Description of the task | Copies of all lines that contain "Tsukioka" are needed; take them from the data below.

Information provided |
= = = = = = =

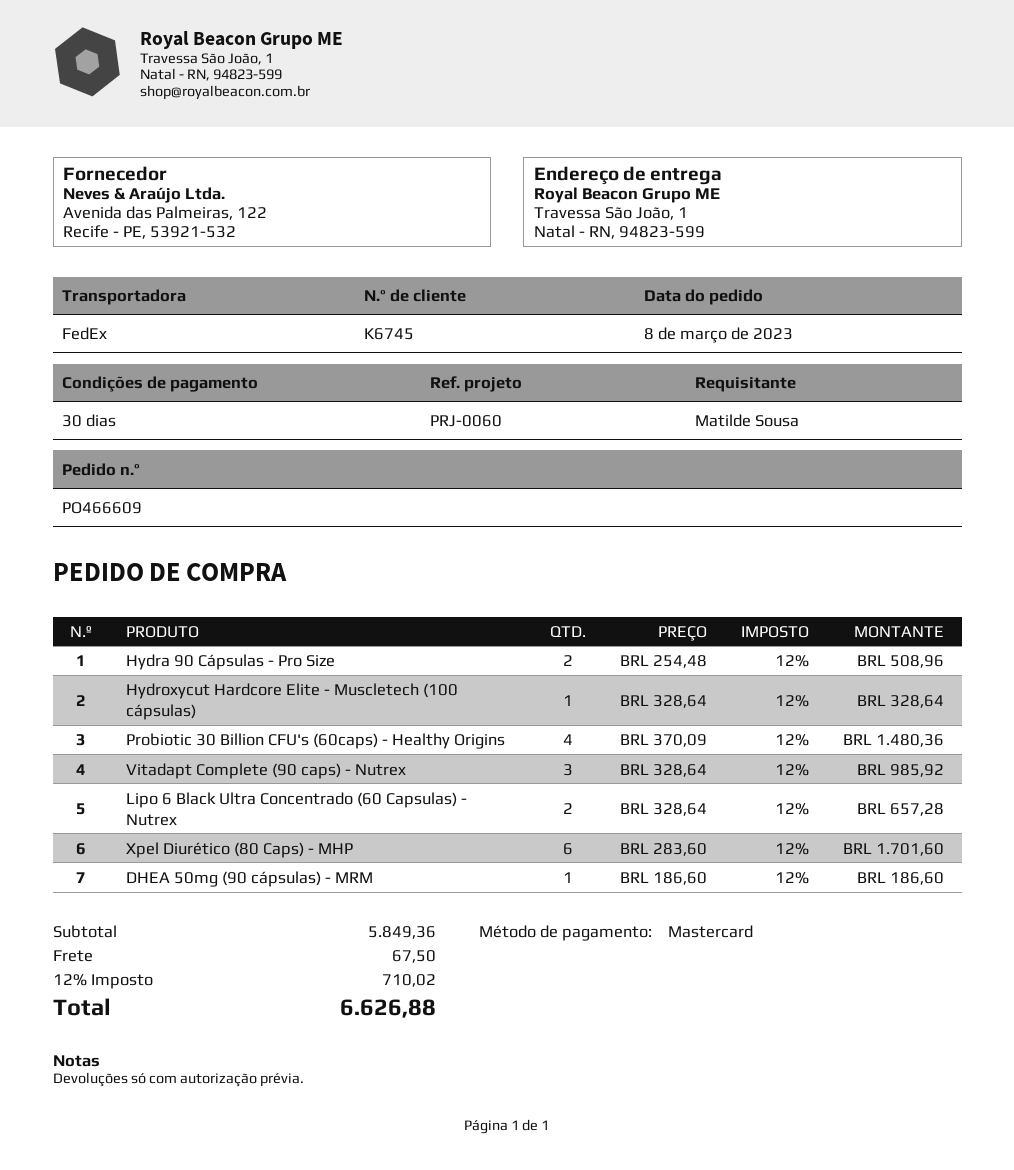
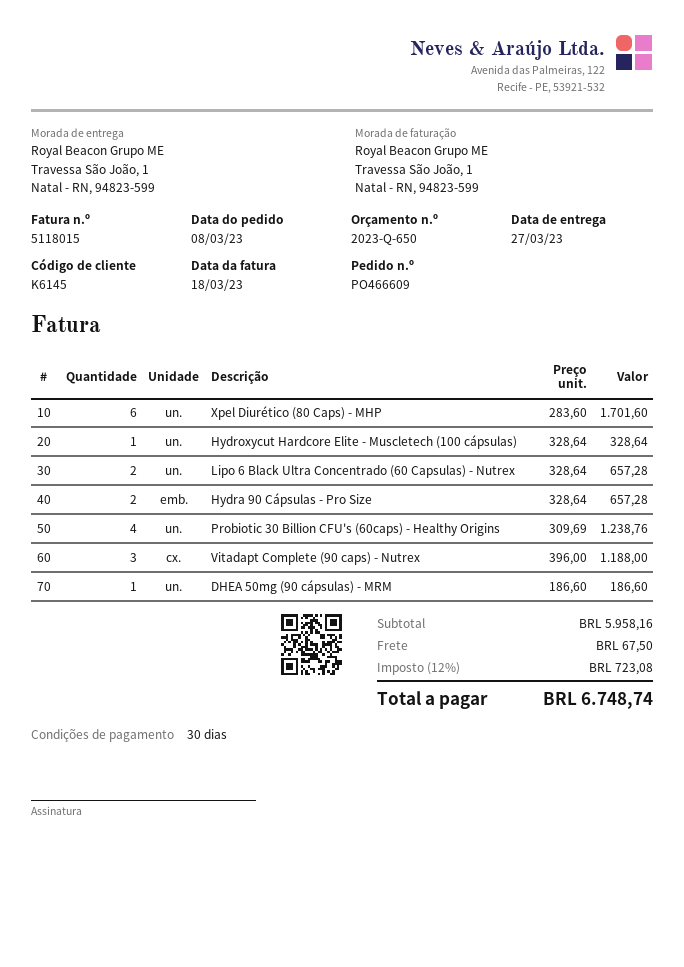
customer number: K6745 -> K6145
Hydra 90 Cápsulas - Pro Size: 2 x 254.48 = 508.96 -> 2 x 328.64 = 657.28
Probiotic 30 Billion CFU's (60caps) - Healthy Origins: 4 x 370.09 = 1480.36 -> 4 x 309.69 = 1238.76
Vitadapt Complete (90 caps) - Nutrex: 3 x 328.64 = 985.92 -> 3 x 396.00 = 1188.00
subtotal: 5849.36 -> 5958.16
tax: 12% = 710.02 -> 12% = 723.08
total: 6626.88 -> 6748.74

= = = = = = =

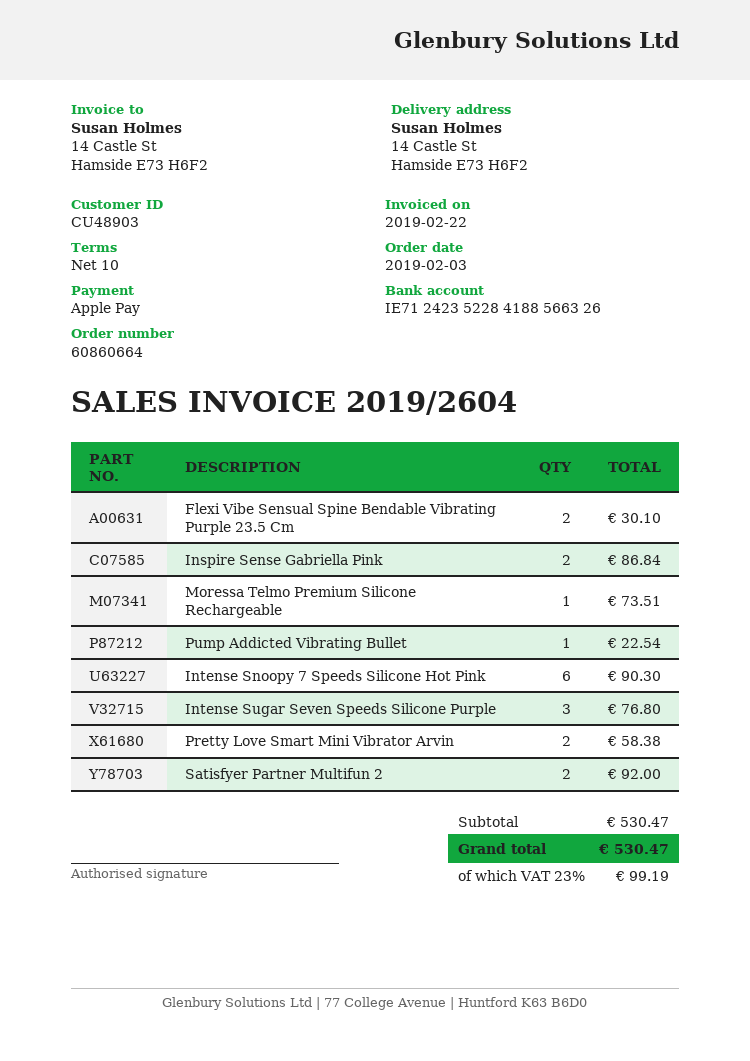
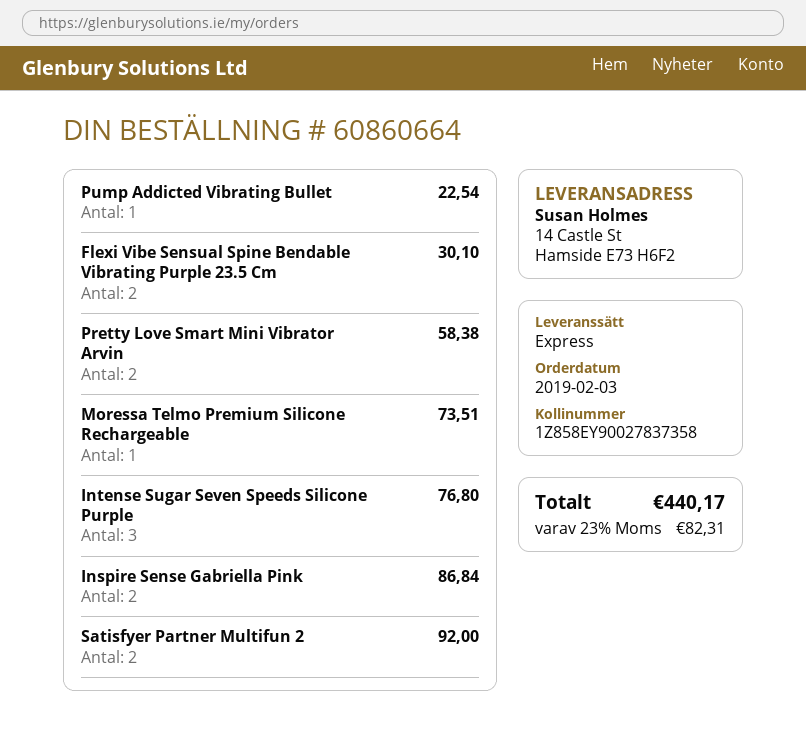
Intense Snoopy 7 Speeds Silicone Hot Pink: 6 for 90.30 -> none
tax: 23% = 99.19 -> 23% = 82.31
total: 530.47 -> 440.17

= = = = = = =

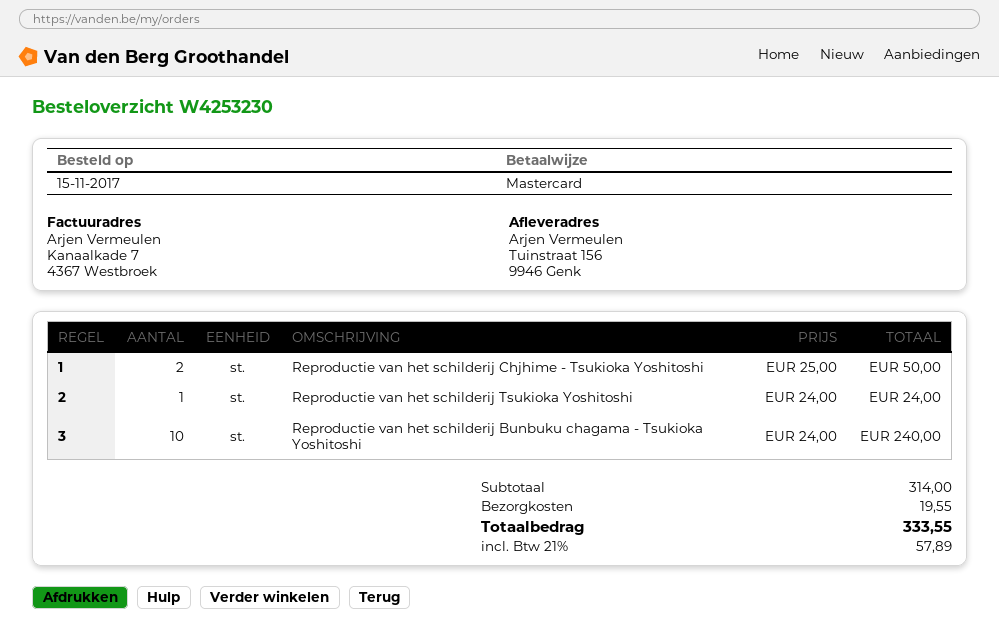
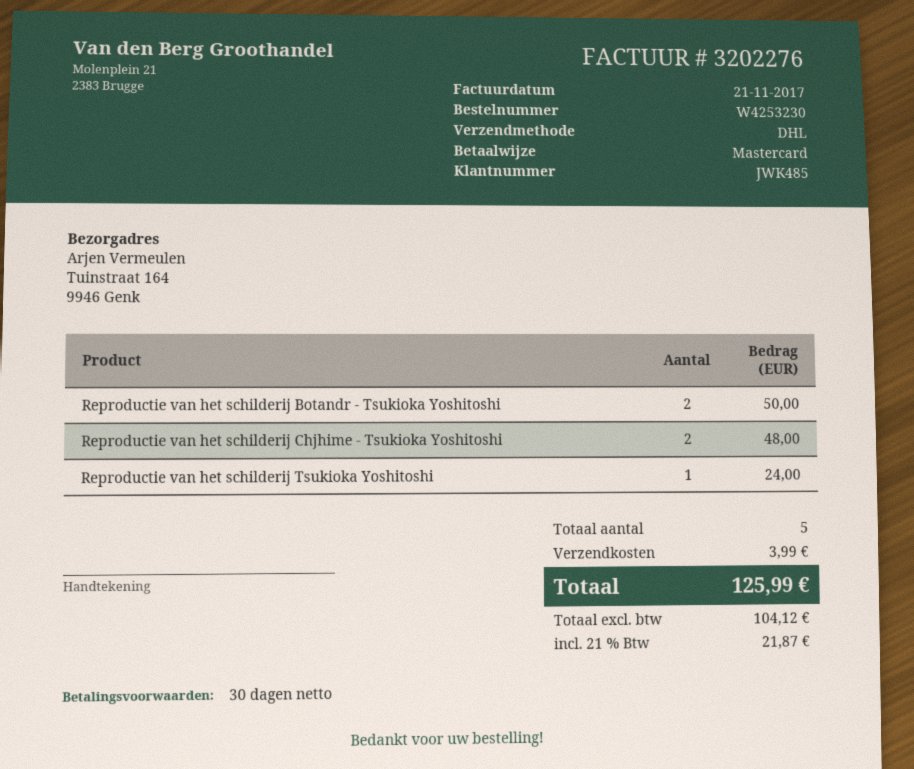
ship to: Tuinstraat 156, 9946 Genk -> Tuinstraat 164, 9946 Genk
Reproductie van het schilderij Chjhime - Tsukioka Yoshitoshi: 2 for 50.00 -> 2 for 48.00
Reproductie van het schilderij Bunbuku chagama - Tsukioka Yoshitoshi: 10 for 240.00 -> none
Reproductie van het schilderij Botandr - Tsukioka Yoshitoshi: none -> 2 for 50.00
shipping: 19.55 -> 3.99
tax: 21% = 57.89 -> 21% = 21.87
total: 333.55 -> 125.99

= = = = = = =

Written response |
Reproductie van het schilderij Chjhime - Tsukioka Yoshitoshi: 2 for 50.00 -> 2 for 48.00
Reproductie van het schilderij Bunbuku chagama - Tsukioka Yoshitoshi: 10 for 240.00 -> none
Reproductie van het schilderij Botandr - Tsukioka Yoshitoshi: none -> 2 for 50.00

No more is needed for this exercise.